The above quotation comes not from any recent screed about social media but from Aldous Huxley, writing in 1941. Confronted with the dawn of commercial television and mass advertising, Huxley was reacting against what he saw as the growing corruption of human attention, a process he had forewarned of a decade earlier in Brave New World. These concerns led him, over the subsequent decades, toward a deep interest in Eastern spirituality and meditation.

 

Fast forward to the present and Huxley’s world of “systematized irrelevances” has, by some accounts, reached a fever pitch. Perhaps unsurprisingly, a widespread “mindfulness revolution” grown up to meet it, not least in Silicon Valley. A recent Center for Humane Technology event featured not one but two guided meditations with Jack Kornfield and Trudy Goodman, renowned Buddhist teachers. The popular historian Yuval Noah Harari, a Silicon Valley favorite, closes his 21 Lessons for the 21st Century with a recommendation to meditate, and his bestselling book of techno-prophecy, Homo Deus, is dedicated to the meditation teacher S.N. Goenka. Huxley’s intuition, that the antidote to technological distraction might be found on the meditation cushion, seems to have captured a new generation.

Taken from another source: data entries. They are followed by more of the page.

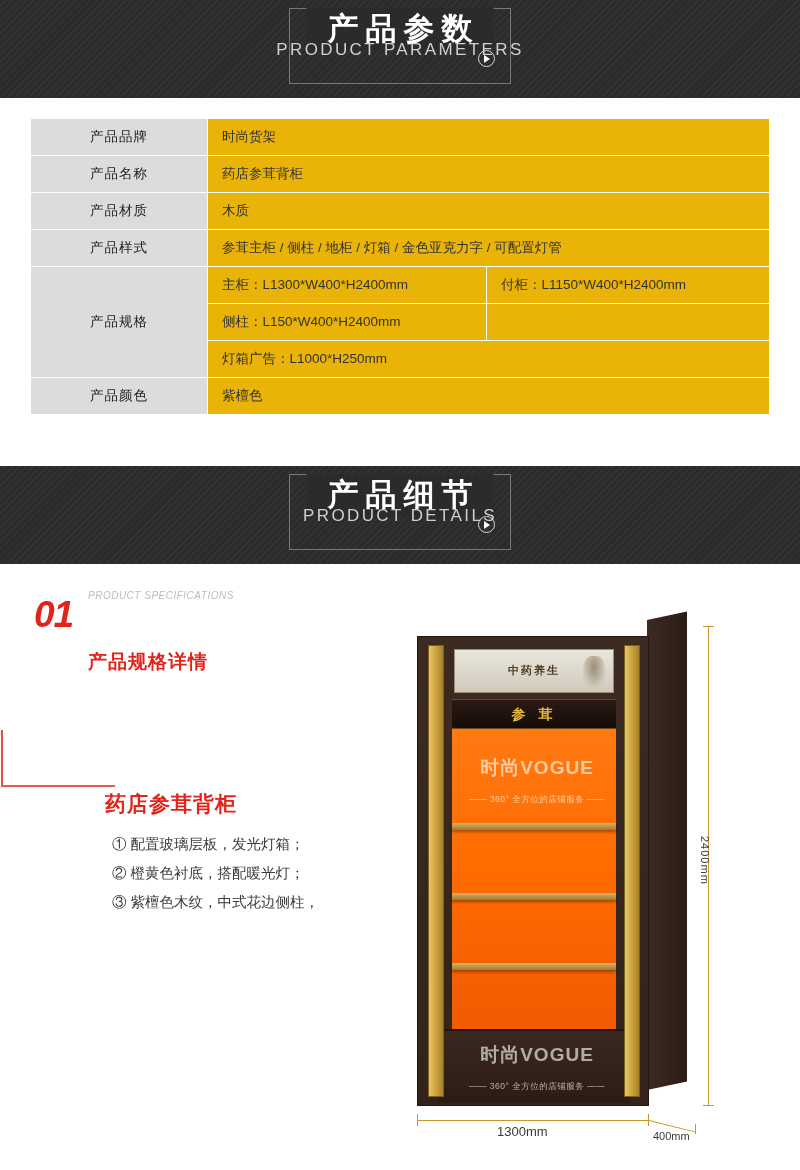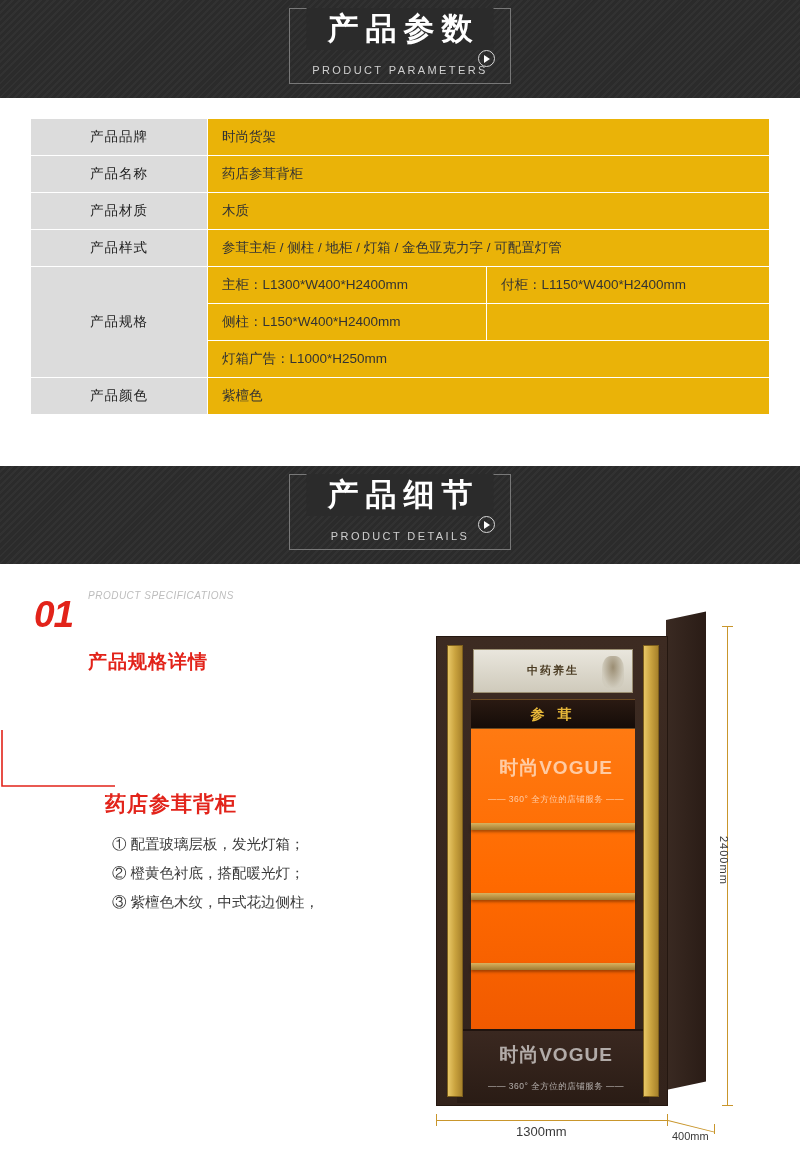--- a/index.html
+++ b/index.html
@@ -52,9 +52,9 @@
     position: absolute;
     left: 50%;
     transform: translateX(-50%);
-    top: 64px;
+    top: 40px;
     color: #cfcfcf;
-    font-size: 11px;
+    font-size: 17px;
     letter-spacing: 2.4px;
     white-space: nowrap;
   }

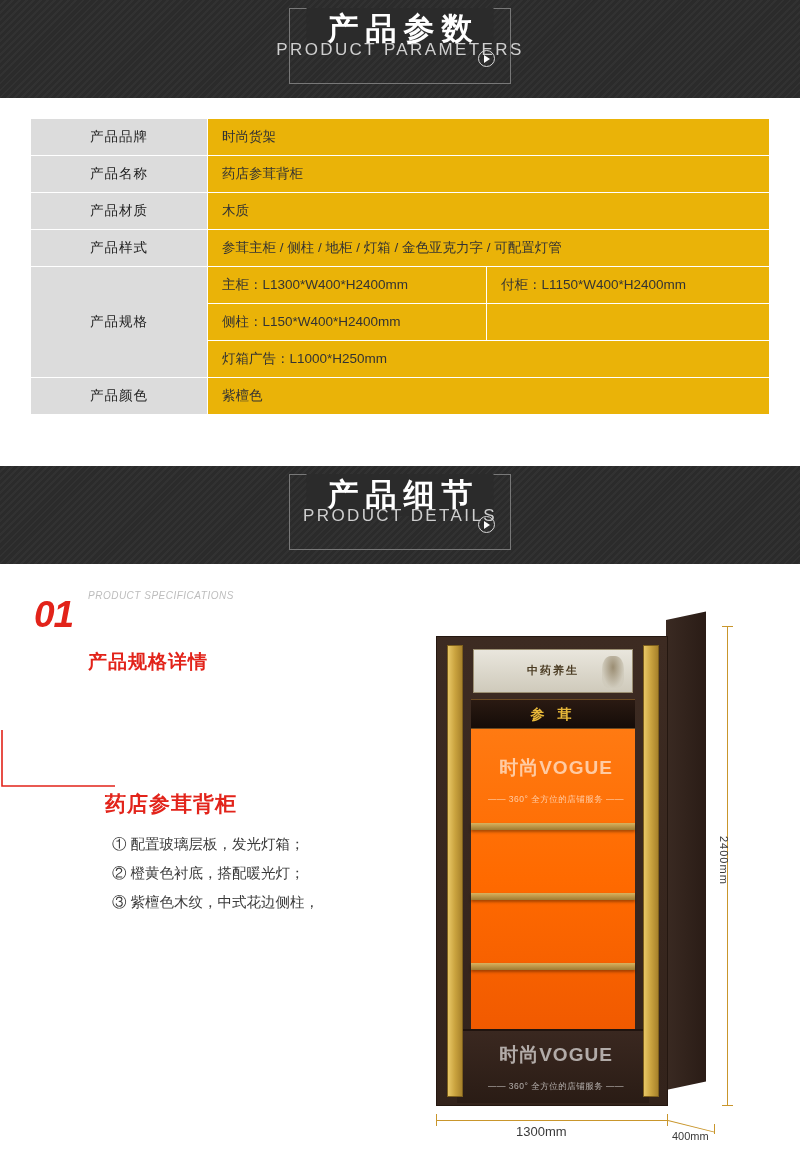--- a/index.html
+++ b/index.html
@@ -192,7 +192,7 @@
   
   .product {
     position: absolute;
-    left: 414px;
+    left: 395px;
     top: 48px;
     width: 330px;
     height: 520px;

Psychological and neuroscientific research into meditation has also grown rapidly in recent years, with limited but promising early findings. Bolstered in part by this research, numerous apps and wearable companies have sprung up, promising to help quantify and optimize the benefits of the practice. Like much of the science, these tools focus on the instrumental goals of meditation: less stress, better immune function, and improved focus. The practice, and biometric data associated with it, can be tracked, gamified, and improved, not unlike steps or calories.

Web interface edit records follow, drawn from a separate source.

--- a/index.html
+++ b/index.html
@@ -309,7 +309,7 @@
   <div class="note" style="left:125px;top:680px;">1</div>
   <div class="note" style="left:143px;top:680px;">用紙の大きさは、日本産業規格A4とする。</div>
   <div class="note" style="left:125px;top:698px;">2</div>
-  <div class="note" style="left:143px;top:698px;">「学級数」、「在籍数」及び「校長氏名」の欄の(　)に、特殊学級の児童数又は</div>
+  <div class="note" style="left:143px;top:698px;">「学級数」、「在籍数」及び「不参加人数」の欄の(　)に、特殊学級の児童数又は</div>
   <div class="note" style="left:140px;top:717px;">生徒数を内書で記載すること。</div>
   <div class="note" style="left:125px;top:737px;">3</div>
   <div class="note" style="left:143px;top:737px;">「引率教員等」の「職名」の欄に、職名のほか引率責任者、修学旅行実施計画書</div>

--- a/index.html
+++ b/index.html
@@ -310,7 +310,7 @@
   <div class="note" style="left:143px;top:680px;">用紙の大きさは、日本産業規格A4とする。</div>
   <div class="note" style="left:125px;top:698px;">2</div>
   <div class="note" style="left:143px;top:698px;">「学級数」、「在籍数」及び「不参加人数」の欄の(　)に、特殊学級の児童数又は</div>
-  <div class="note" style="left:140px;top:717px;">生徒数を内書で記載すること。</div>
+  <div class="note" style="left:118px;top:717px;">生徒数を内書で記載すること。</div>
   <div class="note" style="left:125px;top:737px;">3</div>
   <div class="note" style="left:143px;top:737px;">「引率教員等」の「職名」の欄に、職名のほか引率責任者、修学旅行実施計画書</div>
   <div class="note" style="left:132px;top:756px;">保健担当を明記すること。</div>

But the ethos of meditation, whatever its instrumental benefits, is clear awareness and acceptance of one’s present moment experience, and this requires surrendering any goals one may be striving for. Indeed, much of what makes meditation such a compelling antidote to technological distraction is that it allows one to set aside the striving for efficiency that characterizes much of our digital lives. As Adam Alter told us, “[mindfulness] takes every moment and makes it something worth focusing on and thinking about and inhabiting, and that’s anathema to the way we consume tech today and the way we consume screen experiences.”

This isn’t to say that we shouldn’t collect data on meditation or make use of mindfulness apps. (Alter himself has a masterclass on the Calm app on mitigating screen addiction.) But it does raise interesting questions about the consequences of viewing ourselves through the lens of the data we generate. As Goodhart’s law warns, and many recent algorithmic misadventures attest, “when a measure becomes a target, it ceases to be a good measure.” Mindfulness is based on the premise that there is something to be gleaned about ourselves from the first-person perspective that a third-person metric cannot replace. Whether this will hold up in the face of more data remains to be seen.